Getting Things Typed: External Trusted Systems for Programming

One of the major tenants of David Allen’s Getting Things Done methodology is the concept of an external trusted system — a system for storing information outside your brain so that it can be retrieved as needed and/or brought to your attention when appropriate. Our brains are often fickle, and we are apt to forget things. Further, by trying to remember them, we spend mental energy trying not to forget them so that, even if we do remember, our productivity is decreased by the stress of trying not to forget. Getting notes, appointments, tasks, and pretty much anything else we need to remember out of our heads and into a reliable external storage and retrieval system enables us to free up our minds to focus on what we really want to accomplish.

I’ve been realizing lately that robust static type and module systems fill a similar role when programming. I have better things to do with my brain cycles than remember the details of functions, what they require, and where they are used.

A module and interface system like OCaml’s makes it easy to refer to the function header — its summary — when I need t recall its usage. Documentation extractors do provide some of this benefit, and languages like Java provide similar benefits with their amenability to static analysis and good support enabling auto-completion and other IDE lookup features. In a static language, however, the type system explicitly delineates the permissible inputs and possible outputs for a function without requiring the programmer to list them manually. Therefore, the documentation just needs to describe behavior and any special requirements beyond those expressible in the type system (and the more expressive the type system, the fewer these requirements are likely to be). Therefore, the information necessary to call a function is retrievable when needed.

The type system also enables the remind-when-appropriate aspect of an external trusted system. If I get something wrong when calling a function, there’s a decent chance the compiler will remind me when I compile the code. If I change a function, I don’t have to worry about remembering where all it was used; the type system will catch a large set of errors next compile cycle.

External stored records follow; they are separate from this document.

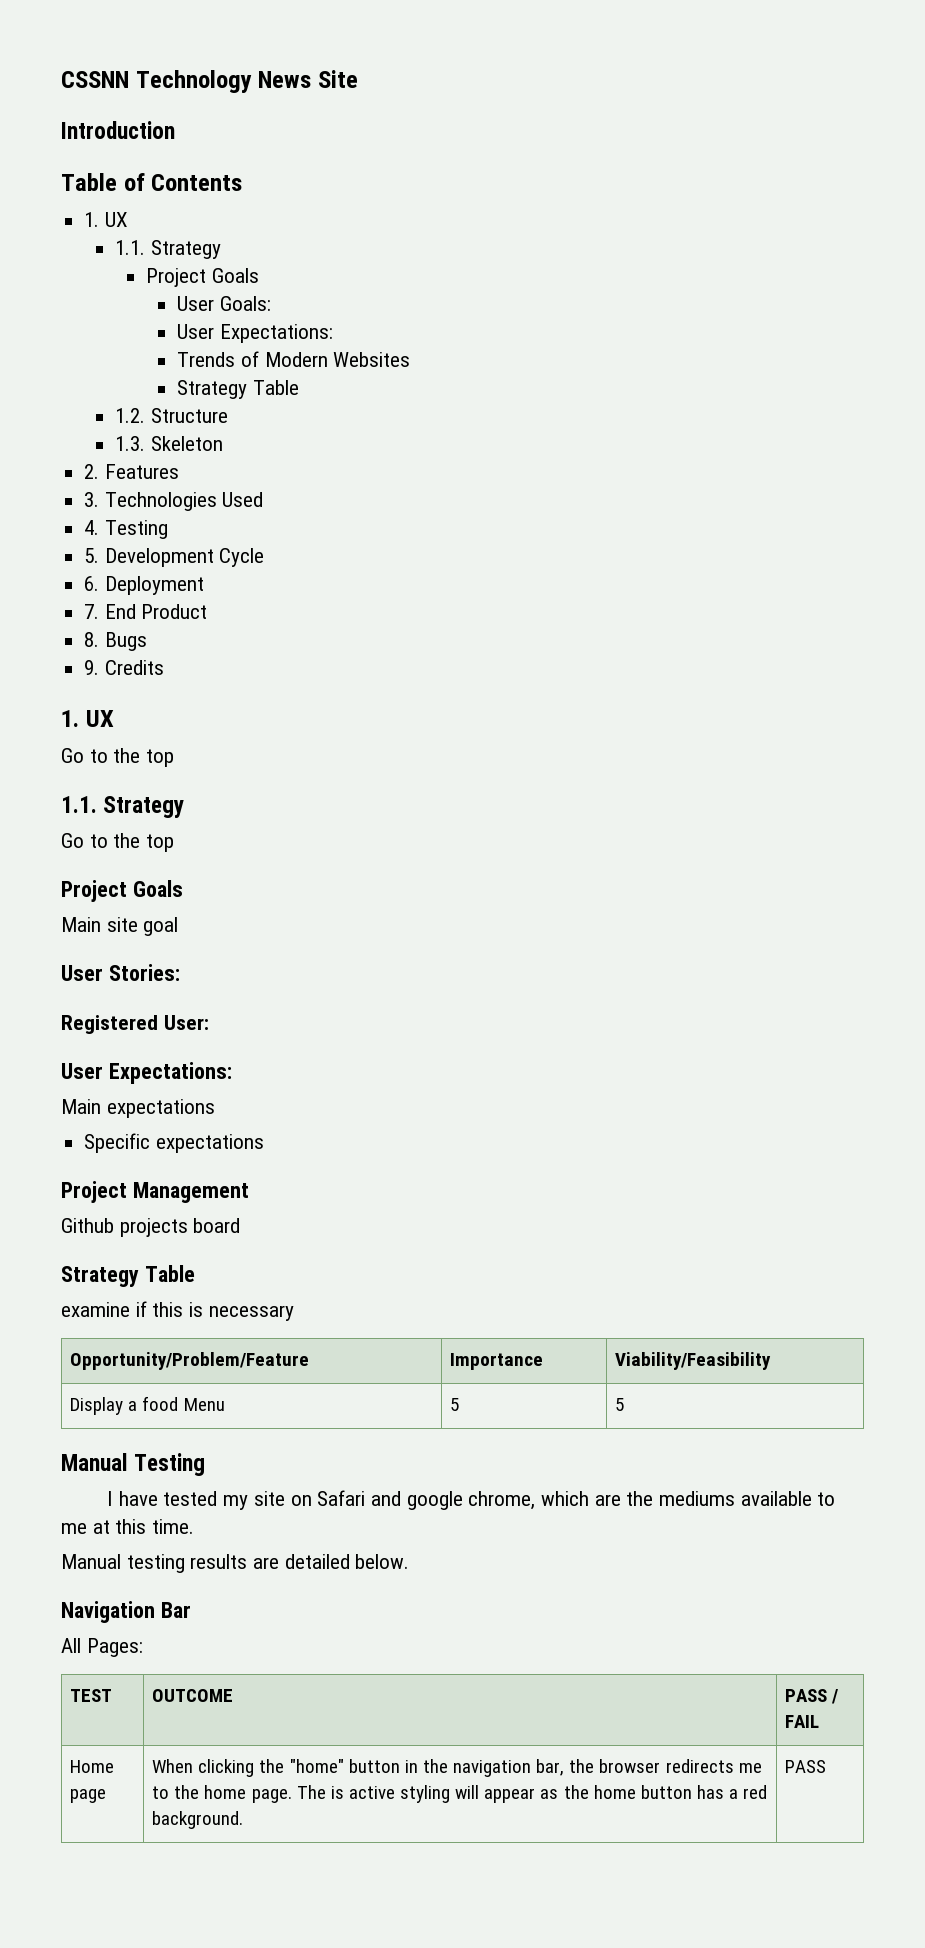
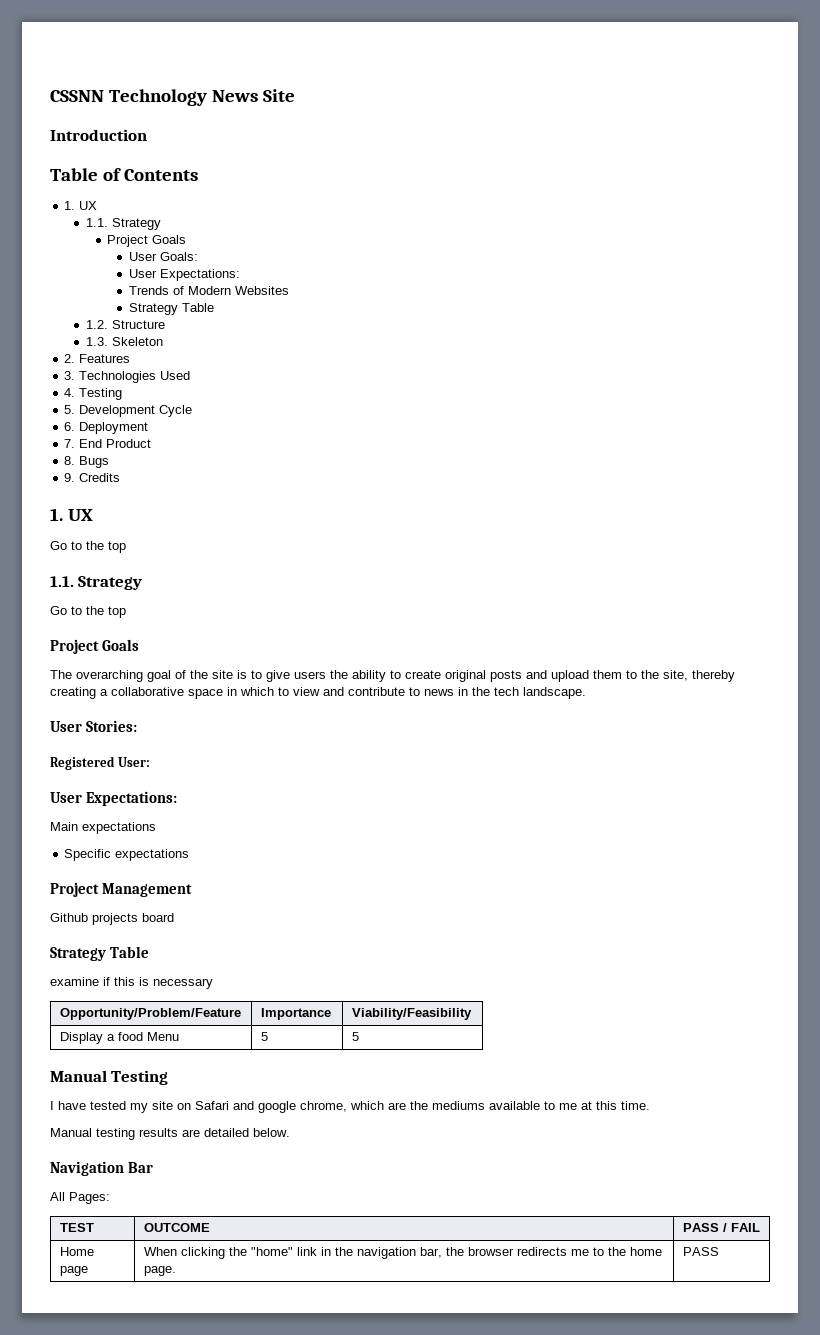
[61,917,179,936] Main site goal -> [50,670,735,682] [50,687,586,699] The overarching goal of the site is to give users the ability to create original posts and upload them to the site, thereby creating a collaborative space in which to view and contribute to news in the tech landscape.
[348,1759,400,1773] button -> [296,1247,317,1256] link
[296,1785,768,1803] [152,1811,244,1829] The is active styling will appear as the home button has a red background. -> (176, 1271) none

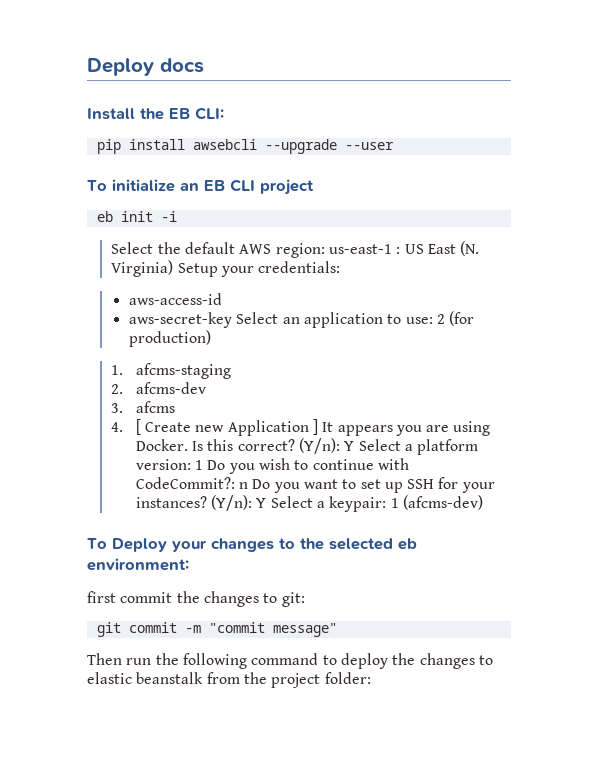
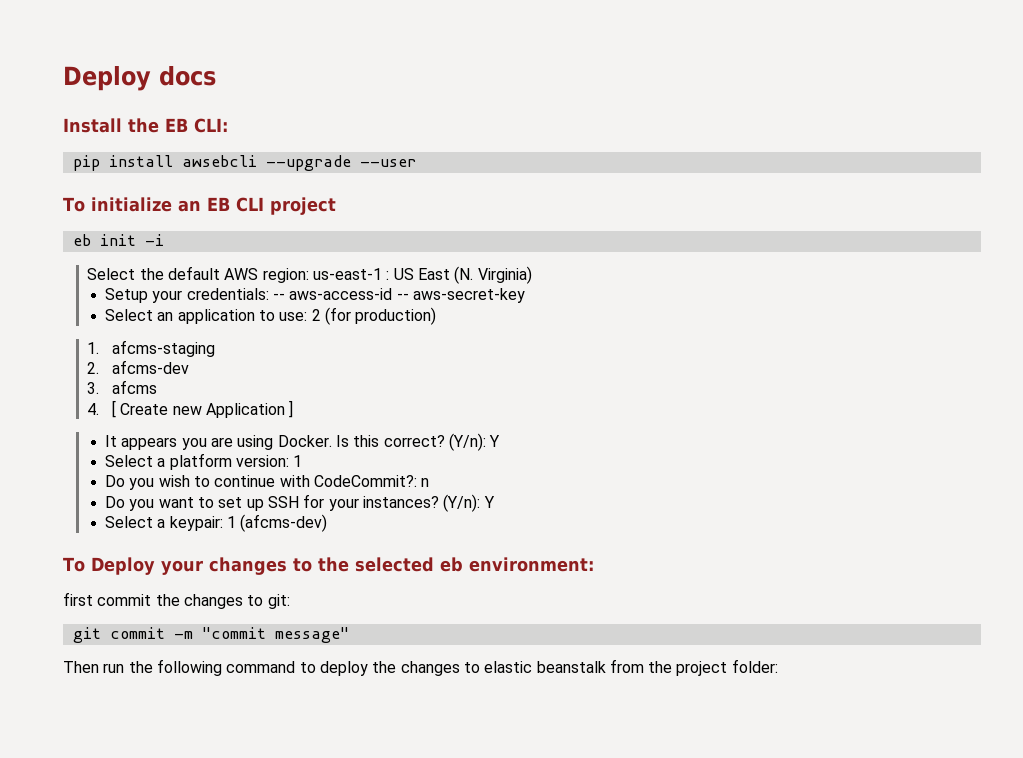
(174, 268) none -> (532, 275) //
[128,293,222,305] [128,312,232,328] // aws-access-id // aws-secret-key -> [273,288,525,303] -- aws-access-id -- aws-secret-key //
(318, 427) none -> (294, 409) //
(355, 446) none -> (501, 441) //
(203, 465) none -> (303, 461) //
(248, 485) none -> (430, 482) //
(267, 503) none -> (495, 502) //

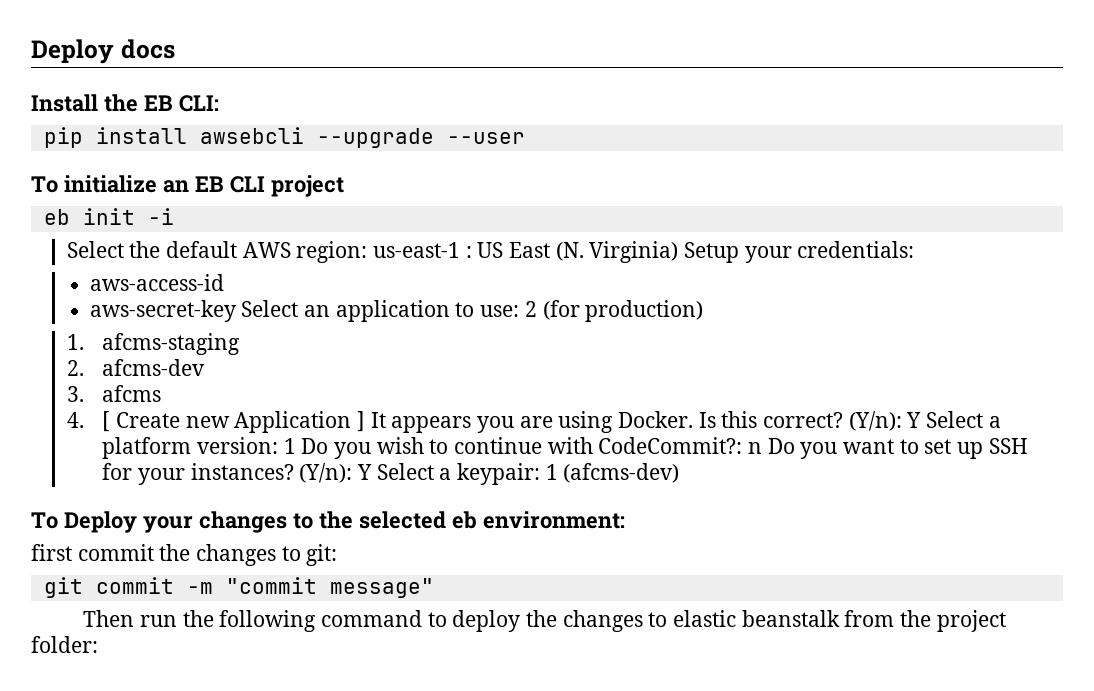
(532, 275) // -> (679, 252) none
[273,293,286,300] -- -> (915, 249) //
[396,293,409,300] -- -> (224, 282) //
(525, 295) // -> (236, 311) none
(294, 409) // -> (366, 421) none
(501, 441) // -> (922, 420) none
(303, 461) // -> (296, 446) none
(430, 482) // -> (763, 448) none
(495, 502) // -> (373, 472) none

In the brain-cycle-saving department, a good type system also allows me to protect myself from myself. It gives me the tools when I am designing a module to make it so that it cannot be easily misused.

So type systems, like other external trusted systems, allow me to offload memory and recall tasks from my brain, or my code browser, to the language and compiler. I’m then free to focus on the real problem I’m trying to solve without wasting brain cycles remembering or chasing down function requirements and behavior buried in function implementations.